O ex-oficial da Marinha Adolfo Scilingo foi considerado culpado por ter lançado 30 presos políticos ao mar Considerado culpado de envolvimento no assassinato de pelo menos 30 presos políticos durante o regime militar argentino (1976 a 1983), o ex-oficial da Marinha argentina, Adolfo Scilingo, de 58 anos, foi condenado ontem a 640 anos de prisão. Drogadas e nuas, as vítimas foram lançadas de aviões no Oceano Atlântico, nos chamados "vôos da morte". Scilingo integrava os quadros da Escola de Mecânica da Marinha (Esma), em Buenos Aires, na época transformada em centro de tortura de presos políticos. Ele ouviu o veredicto em completo silêncio e sem demonstrar a menor emoção, nem mesmo quando uma das pessoas que acompanhavam o julgamento no tribunal gritou: "Assassino, você vai apodrecer na cadeia."

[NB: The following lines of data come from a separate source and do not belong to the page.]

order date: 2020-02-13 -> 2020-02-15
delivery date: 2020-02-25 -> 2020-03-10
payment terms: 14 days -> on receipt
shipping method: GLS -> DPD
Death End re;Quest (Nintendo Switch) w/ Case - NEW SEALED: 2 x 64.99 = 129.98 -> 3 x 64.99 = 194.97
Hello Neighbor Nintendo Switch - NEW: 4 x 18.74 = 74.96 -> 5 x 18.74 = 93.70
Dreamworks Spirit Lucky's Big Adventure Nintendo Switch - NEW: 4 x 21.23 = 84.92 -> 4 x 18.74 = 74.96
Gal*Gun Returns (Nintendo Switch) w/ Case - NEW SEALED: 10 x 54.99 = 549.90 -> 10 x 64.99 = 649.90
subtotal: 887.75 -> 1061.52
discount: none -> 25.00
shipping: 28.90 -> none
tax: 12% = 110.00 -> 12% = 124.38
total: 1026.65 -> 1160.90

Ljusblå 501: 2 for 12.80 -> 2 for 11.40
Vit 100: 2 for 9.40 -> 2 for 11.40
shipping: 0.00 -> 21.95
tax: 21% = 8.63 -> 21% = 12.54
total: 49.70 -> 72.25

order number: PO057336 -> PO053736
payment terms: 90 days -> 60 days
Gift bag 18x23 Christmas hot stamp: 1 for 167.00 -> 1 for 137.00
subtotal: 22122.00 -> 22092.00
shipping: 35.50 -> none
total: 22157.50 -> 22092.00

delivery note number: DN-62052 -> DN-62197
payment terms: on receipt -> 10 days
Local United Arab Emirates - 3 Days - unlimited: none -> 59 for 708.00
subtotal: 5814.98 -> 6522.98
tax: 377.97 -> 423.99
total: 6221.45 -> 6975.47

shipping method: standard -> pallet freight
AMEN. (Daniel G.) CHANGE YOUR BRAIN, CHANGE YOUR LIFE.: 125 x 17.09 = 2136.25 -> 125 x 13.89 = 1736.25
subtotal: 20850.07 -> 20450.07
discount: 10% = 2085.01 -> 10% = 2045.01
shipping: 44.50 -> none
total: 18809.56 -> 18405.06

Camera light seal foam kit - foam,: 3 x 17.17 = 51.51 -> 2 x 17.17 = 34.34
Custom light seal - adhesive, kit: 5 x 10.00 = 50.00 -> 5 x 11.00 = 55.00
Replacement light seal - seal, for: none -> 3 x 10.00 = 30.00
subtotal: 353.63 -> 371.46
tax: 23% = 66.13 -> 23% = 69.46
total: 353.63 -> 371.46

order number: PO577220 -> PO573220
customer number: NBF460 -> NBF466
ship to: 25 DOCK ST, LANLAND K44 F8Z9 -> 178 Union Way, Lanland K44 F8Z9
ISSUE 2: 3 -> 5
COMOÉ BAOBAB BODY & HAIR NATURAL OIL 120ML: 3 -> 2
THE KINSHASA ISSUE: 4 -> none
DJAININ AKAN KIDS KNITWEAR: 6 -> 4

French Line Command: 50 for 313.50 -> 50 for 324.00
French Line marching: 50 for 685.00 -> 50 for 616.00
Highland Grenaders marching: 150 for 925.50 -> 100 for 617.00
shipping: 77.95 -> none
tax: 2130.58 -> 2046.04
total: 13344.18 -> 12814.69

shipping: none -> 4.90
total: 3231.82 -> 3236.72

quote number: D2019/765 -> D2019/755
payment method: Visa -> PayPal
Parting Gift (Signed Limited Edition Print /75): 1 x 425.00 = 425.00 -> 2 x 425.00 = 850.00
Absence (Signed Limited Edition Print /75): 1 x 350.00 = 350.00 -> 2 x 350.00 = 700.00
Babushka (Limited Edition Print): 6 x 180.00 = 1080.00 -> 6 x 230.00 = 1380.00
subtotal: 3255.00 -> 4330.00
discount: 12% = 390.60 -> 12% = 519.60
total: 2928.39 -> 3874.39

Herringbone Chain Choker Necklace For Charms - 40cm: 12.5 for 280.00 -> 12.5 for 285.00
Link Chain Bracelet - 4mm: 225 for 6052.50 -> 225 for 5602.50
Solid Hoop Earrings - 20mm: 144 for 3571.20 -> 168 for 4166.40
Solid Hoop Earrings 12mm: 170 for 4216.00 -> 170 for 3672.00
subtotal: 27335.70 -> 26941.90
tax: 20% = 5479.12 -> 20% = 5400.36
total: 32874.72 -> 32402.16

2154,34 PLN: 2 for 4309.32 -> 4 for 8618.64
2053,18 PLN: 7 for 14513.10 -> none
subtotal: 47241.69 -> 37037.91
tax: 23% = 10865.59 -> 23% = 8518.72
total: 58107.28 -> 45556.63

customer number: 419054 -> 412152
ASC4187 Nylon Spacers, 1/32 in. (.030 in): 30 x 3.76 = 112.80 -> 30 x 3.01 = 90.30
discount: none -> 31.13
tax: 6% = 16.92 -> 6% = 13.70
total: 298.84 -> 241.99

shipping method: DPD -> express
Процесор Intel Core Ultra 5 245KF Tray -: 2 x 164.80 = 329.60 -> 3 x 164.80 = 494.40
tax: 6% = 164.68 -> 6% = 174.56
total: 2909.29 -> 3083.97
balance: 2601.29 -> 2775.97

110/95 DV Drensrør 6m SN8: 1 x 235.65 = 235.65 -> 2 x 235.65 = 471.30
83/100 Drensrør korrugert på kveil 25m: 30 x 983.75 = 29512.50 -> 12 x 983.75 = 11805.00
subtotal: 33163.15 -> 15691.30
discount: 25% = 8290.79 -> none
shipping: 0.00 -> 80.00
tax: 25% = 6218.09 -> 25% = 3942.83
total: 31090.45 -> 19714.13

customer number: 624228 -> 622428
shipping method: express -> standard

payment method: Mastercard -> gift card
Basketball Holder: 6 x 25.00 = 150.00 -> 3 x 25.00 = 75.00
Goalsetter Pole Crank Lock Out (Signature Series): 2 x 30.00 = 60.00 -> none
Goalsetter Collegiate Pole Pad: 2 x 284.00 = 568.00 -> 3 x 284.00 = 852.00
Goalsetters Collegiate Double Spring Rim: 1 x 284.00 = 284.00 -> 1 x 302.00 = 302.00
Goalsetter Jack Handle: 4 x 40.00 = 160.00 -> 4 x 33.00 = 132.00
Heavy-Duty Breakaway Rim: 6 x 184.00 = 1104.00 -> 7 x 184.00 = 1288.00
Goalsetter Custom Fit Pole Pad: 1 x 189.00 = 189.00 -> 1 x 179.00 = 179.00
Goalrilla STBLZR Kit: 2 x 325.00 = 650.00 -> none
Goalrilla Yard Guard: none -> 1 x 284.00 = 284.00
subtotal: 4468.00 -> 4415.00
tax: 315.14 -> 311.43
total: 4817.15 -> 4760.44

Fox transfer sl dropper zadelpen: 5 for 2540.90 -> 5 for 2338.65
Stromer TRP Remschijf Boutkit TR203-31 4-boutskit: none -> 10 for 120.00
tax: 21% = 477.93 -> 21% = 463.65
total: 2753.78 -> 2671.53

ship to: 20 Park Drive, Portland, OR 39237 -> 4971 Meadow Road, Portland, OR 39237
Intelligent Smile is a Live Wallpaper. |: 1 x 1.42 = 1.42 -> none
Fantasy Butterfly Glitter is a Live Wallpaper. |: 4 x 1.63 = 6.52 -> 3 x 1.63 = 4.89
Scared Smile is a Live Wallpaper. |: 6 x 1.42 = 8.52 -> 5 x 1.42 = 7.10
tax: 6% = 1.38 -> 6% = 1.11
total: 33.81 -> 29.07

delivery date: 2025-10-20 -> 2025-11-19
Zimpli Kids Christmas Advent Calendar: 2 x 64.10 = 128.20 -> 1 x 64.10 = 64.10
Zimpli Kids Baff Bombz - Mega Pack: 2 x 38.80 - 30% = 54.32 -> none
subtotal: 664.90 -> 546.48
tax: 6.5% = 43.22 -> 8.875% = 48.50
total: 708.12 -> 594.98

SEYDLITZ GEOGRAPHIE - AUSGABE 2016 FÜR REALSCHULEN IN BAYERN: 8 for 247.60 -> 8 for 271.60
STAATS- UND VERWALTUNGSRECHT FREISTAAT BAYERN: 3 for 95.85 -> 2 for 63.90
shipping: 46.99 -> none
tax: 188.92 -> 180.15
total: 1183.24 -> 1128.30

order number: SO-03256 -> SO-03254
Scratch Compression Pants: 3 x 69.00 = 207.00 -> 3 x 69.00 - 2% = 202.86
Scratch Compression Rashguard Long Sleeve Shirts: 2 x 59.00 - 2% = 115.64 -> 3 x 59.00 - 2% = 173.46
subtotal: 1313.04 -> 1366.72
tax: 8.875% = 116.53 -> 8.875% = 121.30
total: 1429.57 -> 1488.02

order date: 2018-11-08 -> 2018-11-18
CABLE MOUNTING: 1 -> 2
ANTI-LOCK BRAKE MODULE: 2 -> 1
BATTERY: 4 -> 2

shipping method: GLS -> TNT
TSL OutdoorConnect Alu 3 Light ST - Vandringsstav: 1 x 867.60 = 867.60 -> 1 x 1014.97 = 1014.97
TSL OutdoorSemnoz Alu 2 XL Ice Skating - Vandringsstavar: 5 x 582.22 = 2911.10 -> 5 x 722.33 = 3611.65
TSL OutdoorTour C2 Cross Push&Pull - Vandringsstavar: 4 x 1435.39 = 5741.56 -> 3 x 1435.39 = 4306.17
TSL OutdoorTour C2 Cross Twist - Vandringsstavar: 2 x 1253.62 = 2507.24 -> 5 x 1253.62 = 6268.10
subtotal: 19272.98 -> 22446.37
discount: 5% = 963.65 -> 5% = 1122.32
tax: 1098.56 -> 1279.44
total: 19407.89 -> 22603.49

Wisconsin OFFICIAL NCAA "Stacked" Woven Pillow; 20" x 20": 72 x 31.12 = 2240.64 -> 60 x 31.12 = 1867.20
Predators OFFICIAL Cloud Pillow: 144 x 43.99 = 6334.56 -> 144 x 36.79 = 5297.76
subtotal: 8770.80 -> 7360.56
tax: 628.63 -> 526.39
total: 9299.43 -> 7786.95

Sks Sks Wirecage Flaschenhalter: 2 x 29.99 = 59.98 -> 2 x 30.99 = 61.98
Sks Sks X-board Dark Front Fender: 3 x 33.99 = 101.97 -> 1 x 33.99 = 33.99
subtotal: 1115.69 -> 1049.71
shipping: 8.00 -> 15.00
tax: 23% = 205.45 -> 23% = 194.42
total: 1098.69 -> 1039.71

Diante da sede do tribunal, dezenas de pessoas, na maioria parentes das vítimas da ditadura argentina, abraçavam-se e aplaudiam a decisão do tribunal espanhol. Uma delas chamou: "Companheiros desaparecidos!" E as demais responderam: "Presente."

Entre os que mais aplaudiram a sentença estava a argentina Estela Barnes de Carlotto, líder da associação das Avós da Praça de Maio. "O que sinto hoje é uma grande satisfação porque esta condenação que Scilingo vai cumprir numa cela comum e sem privilégios, ao contrário do que ocorre na Argentina, mostra que a Justiça espanhola funciona", reagiu. Estela disse esperar que Scilingo revele algum dia o paradeiro dos filhos dela (assassinados) e também dos netos, entregues a pessoas ligadas ao regime militar. "Estamos procurando por eles (os netos) há 27 anos e não queremos morrer sem abraçá-los."

Ela agradeceu depois ao juiz espanhol Baltasar Garzón, que abriu processos por crimes contra a humanidade, cometidos no Chile e na Argentina.

Scilingo pegou 21 anos e 3 meses de detenção para cada um dos 30 assassinatos. Os advogados dele disseram que vão apelar da sentença. Lembraram que Scilingo dirigiu-se a Madri de forma voluntária, como testemunha, para ajudar a Justiça espanhola a apurar as denúncias contra a ditadura argentina. Ali, depois das primeiras audiências, o ex-oficial da Marinha acabou sendo preso e indiciado por ordem do juiz Garzón.

"A sentença é um bálsamo para todas as organizações de direitos humanos, porque esta é a primeira vez que se condena um genocida com base no princípio da Justiça universal fora do país onde se cometeram os crimes", ressaltou o ator Juan Diego Botto, cujo pai desapareceu em 1997.